As mentioned earlier, psychological factors are considered to be involved in the pathogenesis of both disorders, but it seems that they are more crucial in IBS than in IBD [69]. IBS patients seem to be characterized by higher psychological distress and illness anxiety than patients with IBD, but IBS and active IBD patients have the same anxiety and depression levels. Nevertheless, an important role seems to be played by symptoms activity: Patients with IBS and IBD show little differences in psychological distress or psychological risk factors.

Psychotherapy and behavioral therapy are a part of IBS management as they have a confirmed beneficial effect on unpleasant symptoms. On the contrary, there are limited attempts of psychological interventions in IBD, but so far, they do not show signs of improvement in colitis itself, although they improve the quality of life in both CD and UC [70].
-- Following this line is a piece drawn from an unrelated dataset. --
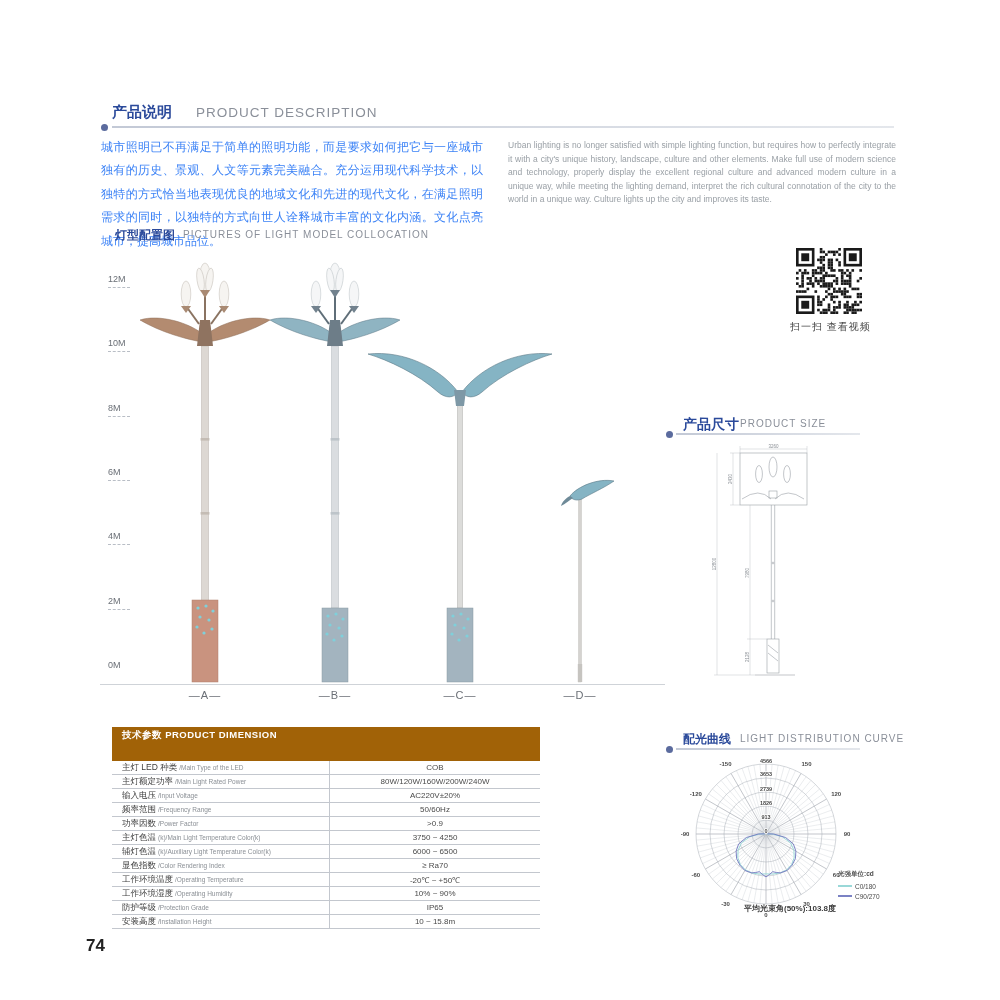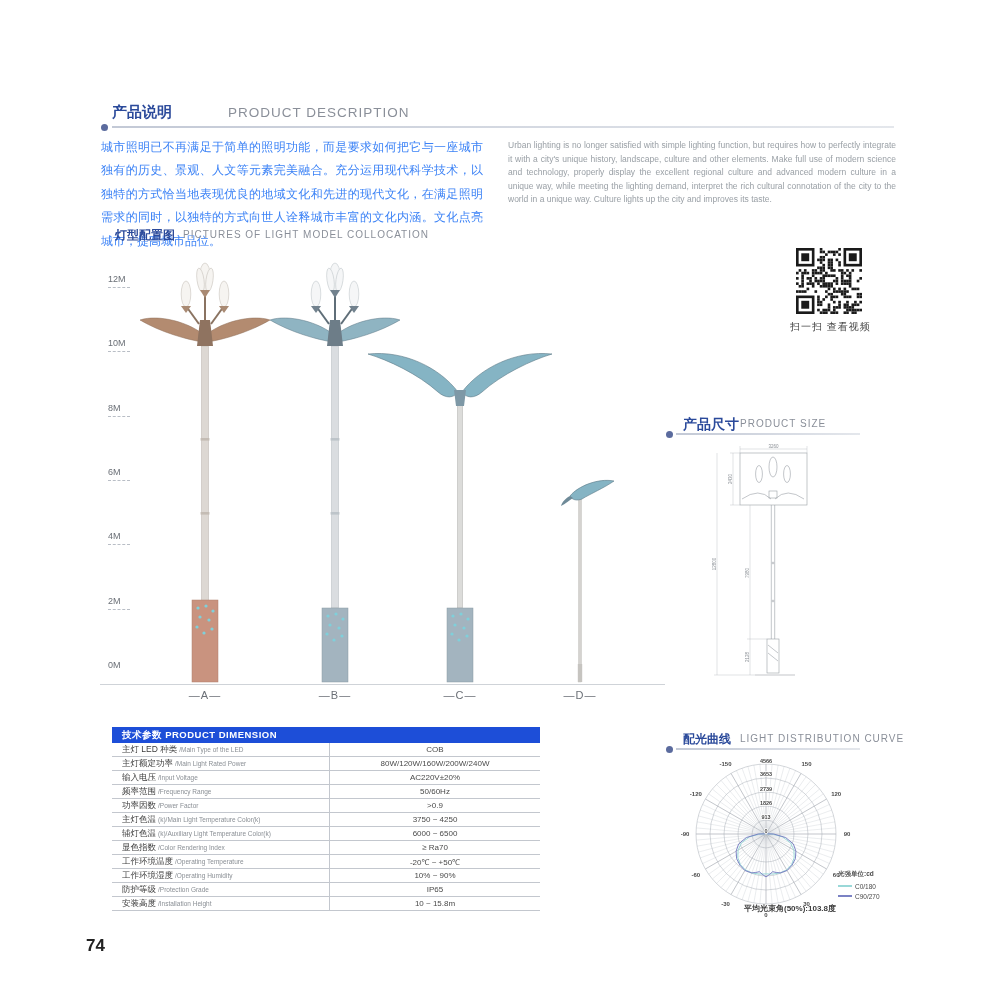"PRODUCT DESCRIPTION" span.abs { margin-left: 32px -> none }
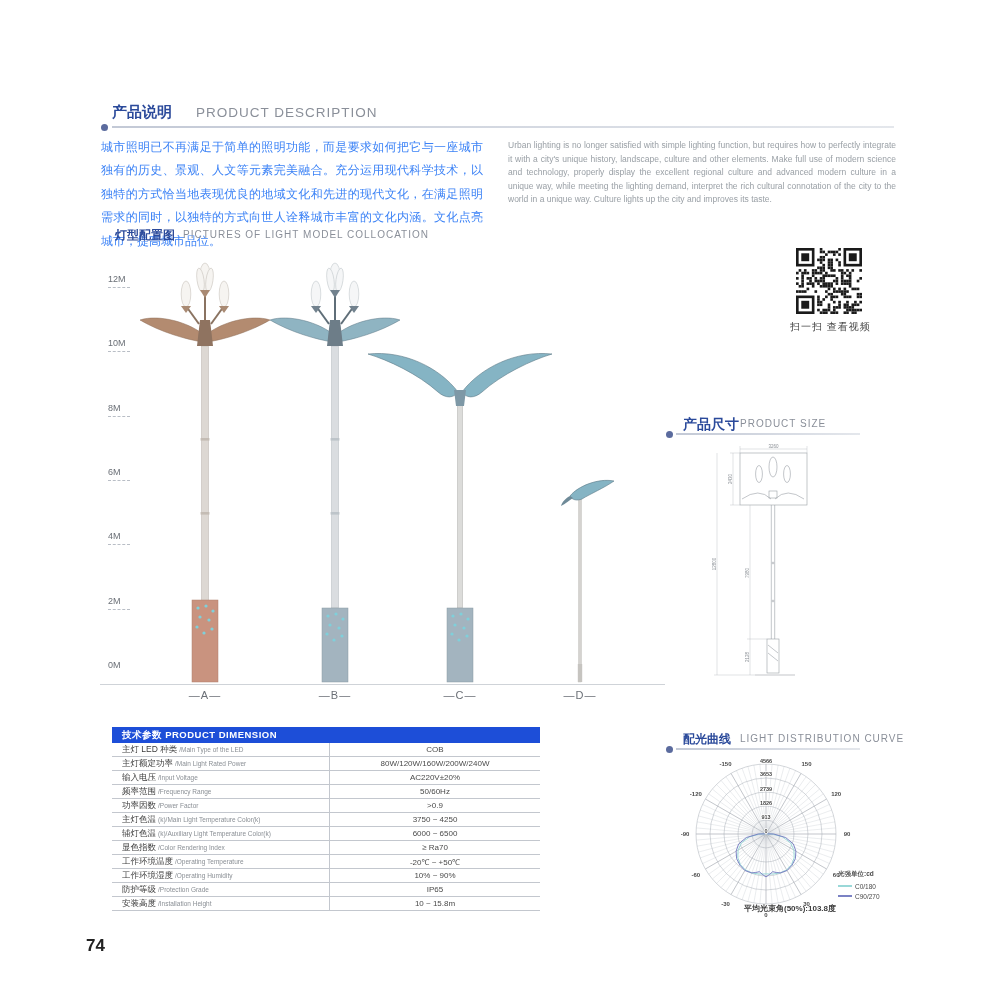"技术参数 PRODUCT DIMENSION" #spec-header { background: #1d4ed8 -> #a16207; height: 16px -> 34px }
The autonomic nervous system (ANS, consisting of the parasympathetic, sympathetic, and enteric nervous system) also participates in intestinal function control, and its dysregulation is increasingly believed to play a role in initiating and perpetuating IBD; hence its neurons terminate in the gut wall, including the muscularis, mucosal epithelium, enteroendocrine cells, and can be sensitive to chemical mediators of inflammation [71]. Moreover, inflammatory signals from IBD intestinal mucosa can influence peripheral neuronal signaling, resulting in peripheral sensitization with the response of proinflammatory cells. Generally speaking, changes in ANS ganglia and nerve cell bodies’ morphology, with modified expression of neurotransmitters, may be responsible for altered communication between ANS and effector intestine cells. ANS imbalance may also play a part in the pathogenesis of IBS, but available data are not clear cut. The results of the ANS investigations vary between the studies and suggest that depending on the IBS subtype parasympathetic/sympathetic, tone, and outflow can be increased or decreased [72]. No morphological changes have been found so far. However, one study [73] confirms that the presence of chronic low-grade inflammation in IBS may influence and change vagal reflexes. Moreover, in another study [74], IBS patients had increased heart rate, which may be an indirect proof for cardiac sympathovagal imbalance. Nevertheless, the role of ANS in IBS pathogenesis requires better study. Changes in ENS will be discussed below.

As mentioned earlier, some changes in ENS have been reported in both IBS and IBD. Analysis involving IBS showed that TRPV-1-immunoreactive fibers and mast cells were related to a higher abdominal pain score, suggesting their role in visceral hypersensitivity [75]. Whereas, regarding IBD, there are interesting data in this area, especially from the patients suffering from UC. One study showed [76,77] that the more severe UC is, the more substance-P-positive nerves are found in colonic biopsy samples. Increases were also found in nerves co-expressing substance P and TRPV1 nerves with a decrease in somatostatic nerves. As far as TRPV1 nerves are concerned, a research by Akbar A. et al. [78] revealed a strong correlation between the number of TRPV1-positive fibers and pain, suggesting its pain-mediating role. The occurrence of such changes in both IBS and IBD may be proof for common pathways in the pathophysiology of these conditions and, further, a future direction for common pain treatment [20].